Знаешь, как играют в слона? Один нагибается, другой перепрыгивает его вдоль спины, третий пытается перепрыгнуть двоих и так далее.
Ты о чем?
Так. Через спину и голову.
Я говорила тебе: это рок мой...
Да, с черного хода.
...судьба, договаривает, потому и вернулась к нему.
Не вернулась, вернула. Ты ведь и не уходила. Он отошел. Вот тогда-то тебе и понадобилась спина - между вами. Но прыжок затянулся, ноги увязли. Да и руки как-то невольно переплелись, да? И глазами встретились чуть на дольше, чем.

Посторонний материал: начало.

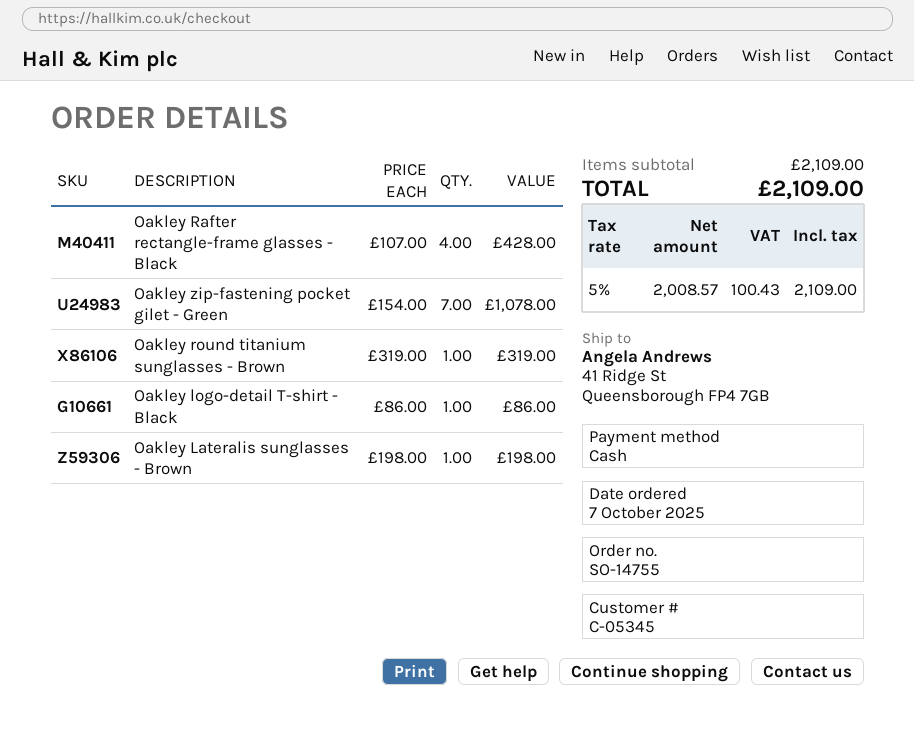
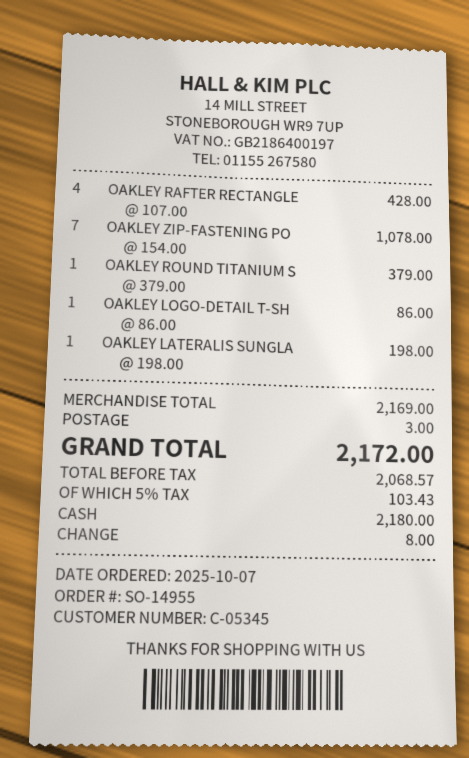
order number: SO-14755 -> SO-14955
Oakley round titanium sunglasses - Brown: 1 x 319.00 = 319.00 -> 1 x 379.00 = 379.00
subtotal: 2109.00 -> 2169.00
shipping: none -> 3.00
net: 2008.57 -> 2068.57
tax: 5% = 100.43 -> 5% = 103.43
total: 2109.00 -> 2172.00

Тебе бы ночь свою пережить, затянуть рану, да и ему чтобы видно было, что в окне твоем свет и на занавеске тень о двух головах.

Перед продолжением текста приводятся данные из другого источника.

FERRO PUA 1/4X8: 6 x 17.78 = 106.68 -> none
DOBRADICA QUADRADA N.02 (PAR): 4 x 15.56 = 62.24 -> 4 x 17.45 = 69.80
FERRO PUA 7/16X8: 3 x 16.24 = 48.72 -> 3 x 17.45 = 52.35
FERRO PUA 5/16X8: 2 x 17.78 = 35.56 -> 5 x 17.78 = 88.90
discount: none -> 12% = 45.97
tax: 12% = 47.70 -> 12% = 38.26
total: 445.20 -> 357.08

Нет, головой покачивает, сощурясь, не так. Не так.
А как? Ты с такой нарочитой легкостью подхватила мои слова, что это, мол, не любовь меж нами. Пресекая на полуслове. Что пресекая? Да, видимо, не любовь. Не ее расхожее чудо. Видимо. Видима лишь поверхность. А тут что-то такое, чему имени нет, нет ключа, ни у меня, ни у тебя нет. Нерв какой-то задет, и даже не меж, а над нами, нерв ли, Бог ли глухонемой, тот, к которому нити от нас тянулись, тот, на котором мы, как потом оказалось, подвешены. Не на одной любви свет клином сходится. Случаются преломленья куда более редкие и не менее драгоценные.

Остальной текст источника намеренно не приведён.